Sins are not the final judgment.
Although suicide is considered a sin, sins can be forgiven. We know from scriptures like the Bible that they often speak of forgiveness, God's mercy is vast and God can take circumstances into account. A soul can be saved, God can accept it because of those circumstances even if it has made choices in life that many would evaluate as wrong.

Failure to realize the consequences
Many religious traditions in modern times have come to view mental health and state of mind at the time of the act as an important factor when it comes to sin and responsibility. Factors such as mental illness and trauma can be seen as what prevented the soul from fully in the moment realizing its actions, which can play as a mitigating factor.

Sinner-Victim =/= Sinner-Predator.
We can imagine what it could be like when the person who committed suicide was a victim of bullying, abuse, violence. And the person who caused the future suicide victim to suffer, later lived a very carefree life in full prosperity without knowing any troubles.

In fact, both victim and abuser will be sinners and deserve hell, but the circumstances of their sins make it impossible in any sober mind to call them equal sinners, much less is it right to punish both victim and predator equally, (much less)² place them back in the same world? The deep human sense of justice (and we believe God has the same) within the overwhelming number of us would suggest that those who have suffered in life definitely deserve God's mercy and rest from further suffering. And if God is truly forgiving and loving, he will not make a victim suffer again.

Finally, according to some other variants of this belief, God, listening to you, may consider all your sufferings on Earth as something not so worthwhile compared to your sin, for example, to present them as a test, something that should in some way nurture your soul, toughen it up to a higher level. From this point of view you should have passed this test to your natural end, but you failed. And you know what?

- You still don't deserve to be harsh punished. Let me remember my student years:

First 2 years I passed all my exams with flying colors, even the most difficult subjects like higher math, and I nevertheless did not look down on those who for whatever reason could not pass them the first time. Just like when I lost interest in my 3rd year and started failing subject after subject, it is unlikely that this alone made me sink in someone's eyes, just because I failed.


If life is a same test, but for the our soul, then it is absolutely normal when for some reason it turns out to be impossible for someone, whether it is because someone did not have enough of his own deposit to pass it or because the test itself was ineptly designed. Yes, it is certainly wonderful and worthy of encouragement to have an outstanding ability to overcome difficulties and excellent academic performance, but there is nothing terrible if someone does not cope with it. There is nothing shameful, disgraceful, or catastrophic in not being able to do something for any of us, because only God himself can do everything. He is omnipotent, so he is the most perfect in anything, take anything and it will turn out to be less perfect than him, and so will we - mere human souls. It is natural and noble for us to strive for perfection, but not until we begin to go out of our way to appear to be something we are not, to stop being ourselves. We, human souls, were not created to be perfect, although we strive for it, but it means that we only strive: We are so many of us because we are together the sum total of all possible ways to this perfection. Some have progressed more, some have progressed less - and that's normal, each to his own.
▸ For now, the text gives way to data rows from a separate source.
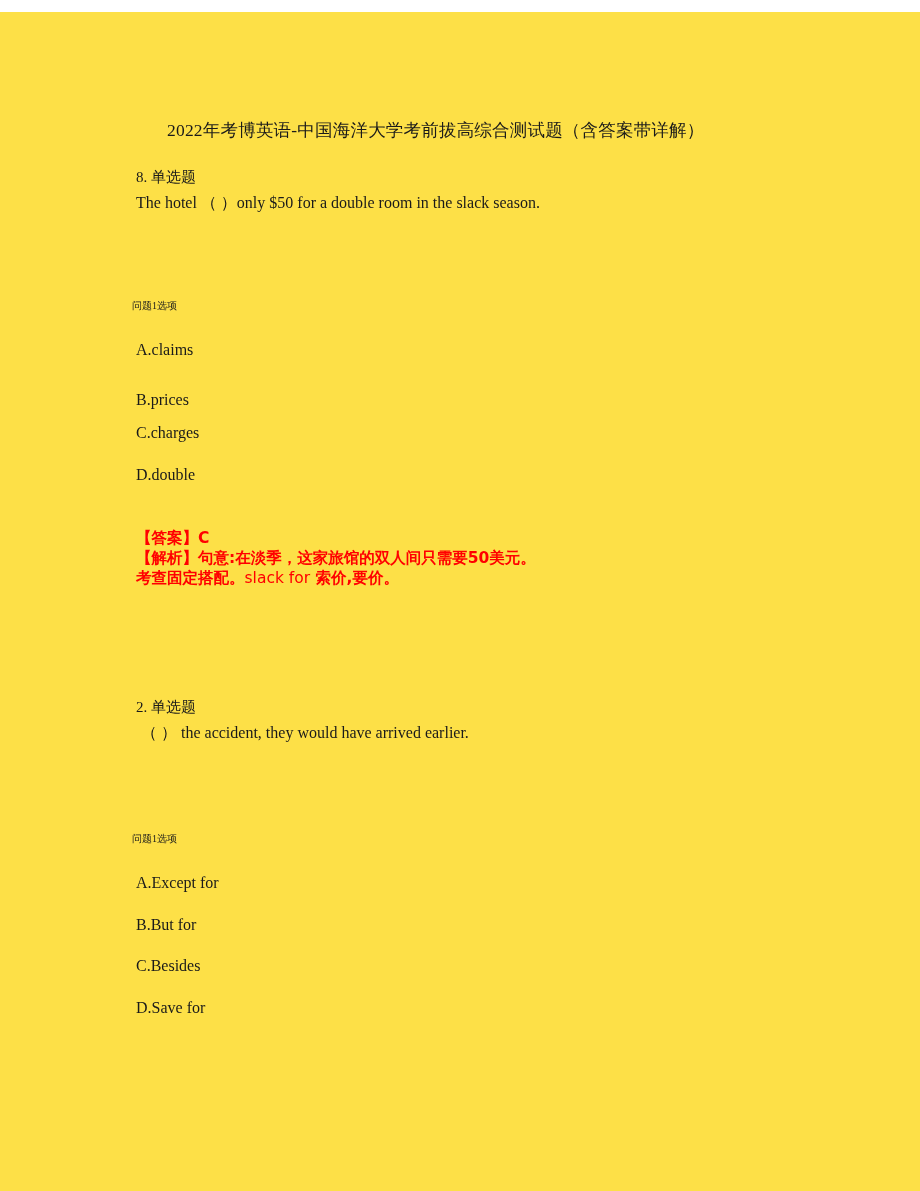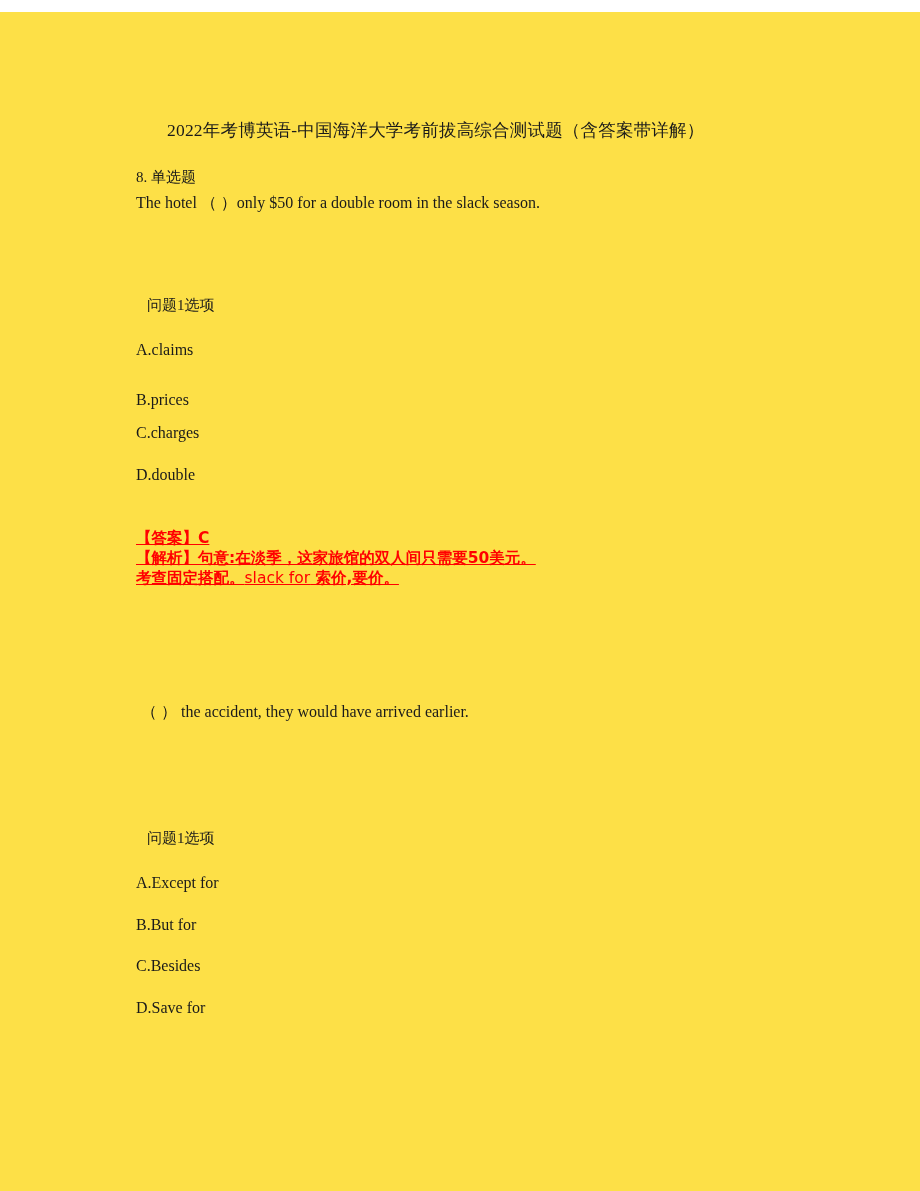--- a/index.html
+++ b/index.html
@@ -52,8 +52,8 @@
   }
   .opt-label {
     position: absolute;
-    left: 147px;
-    font-size: 15px;
+    left: 132px;
+    font-size: 10px;
     line-height: 21px;
     color: #1a1a1a;
     white-space: nowrap;

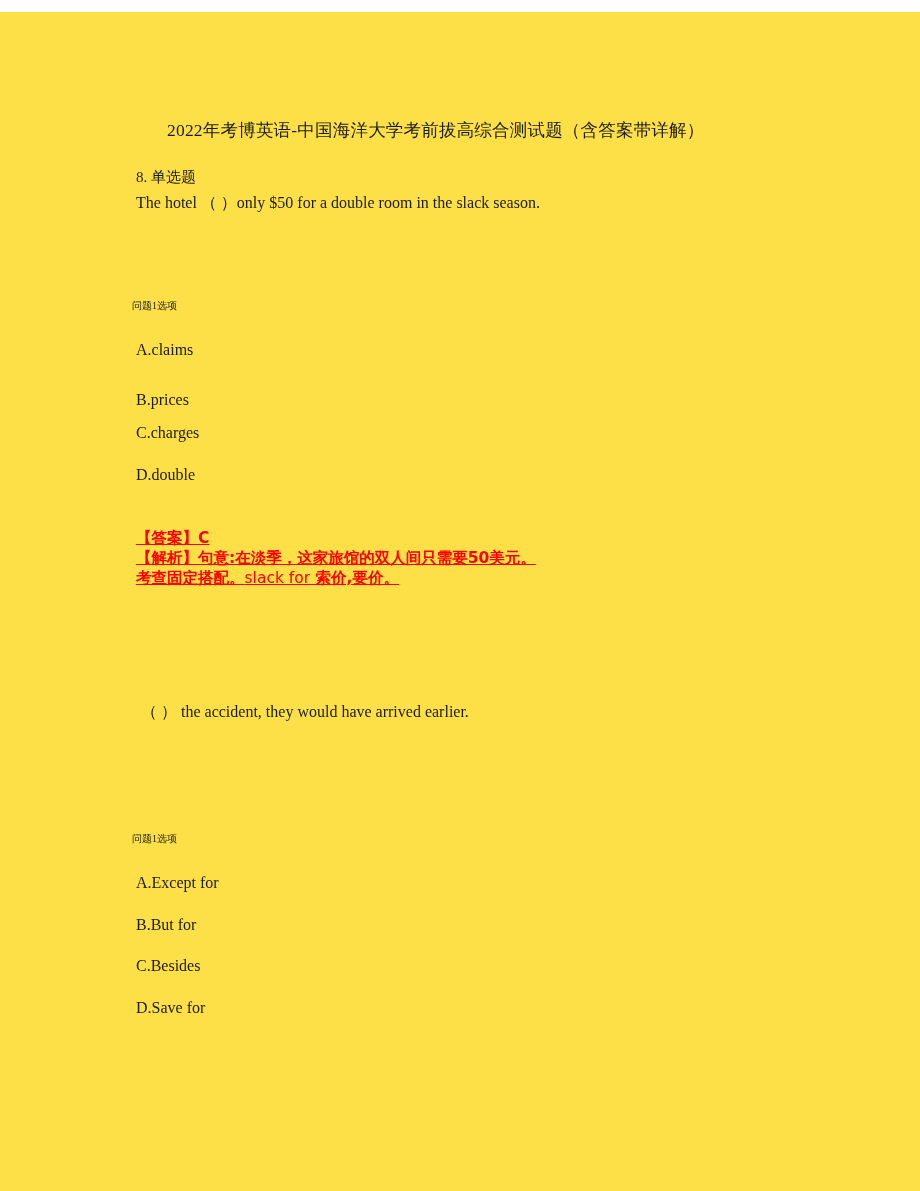--- a/index.html
+++ b/index.html
@@ -75,7 +75,6 @@
     font-size: 15.5px;
     line-height: 20px;
     white-space: nowrap;
-    text-decoration: underline;
   }
   .answer-block .ans-line,
   .answer-block .exp-line {

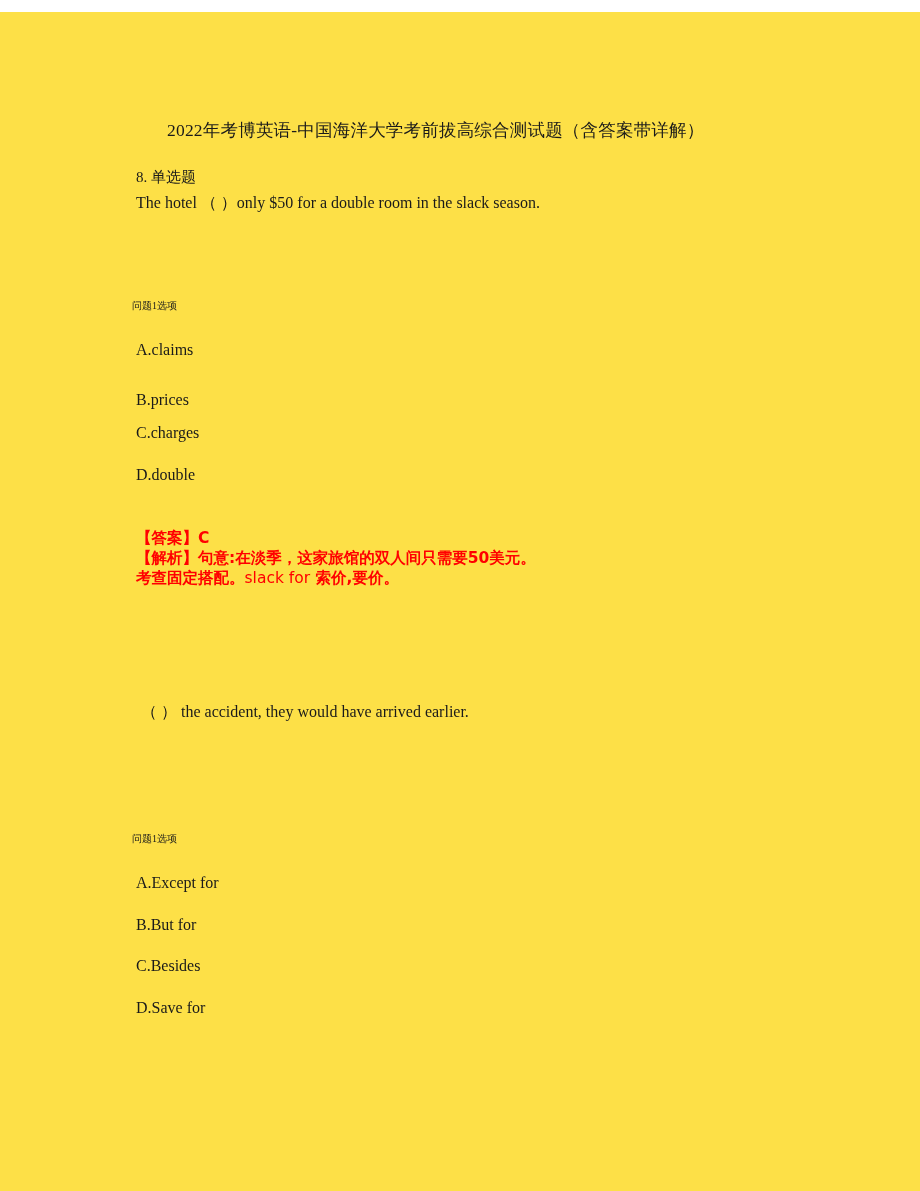--- a/index.html
+++ b/index.html
@@ -111,6 +111,7 @@
   </div>
 
   <div class="q-block" style="top:685px;">
+    <div class="q-head">2. 单选题</div>
     <div class="q-stem indented">（ ） the accident, they would have arrived earlier.</div>
   </div>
We were not designed to be able to do absolutely everything we are asked to do, otherwise, instead of a multitude of us UNIQUE there would be an abundance of us IDENTICAL – identical in our omnipotence. The latter would clearly be redundant and agree, not as interesting as the former. Practically, to do anything, there is only enough of just one such who can do anything. And as I have already said, the one who can do absolutely everything, he already exists.


And you know his name very well.
I was clinically dead and brought back by doctors in the ER (much to my disappointment). There is nothing after death. You see nothing, feel nothing, are nothing. Quite peaceful actually after a lifetime of pain.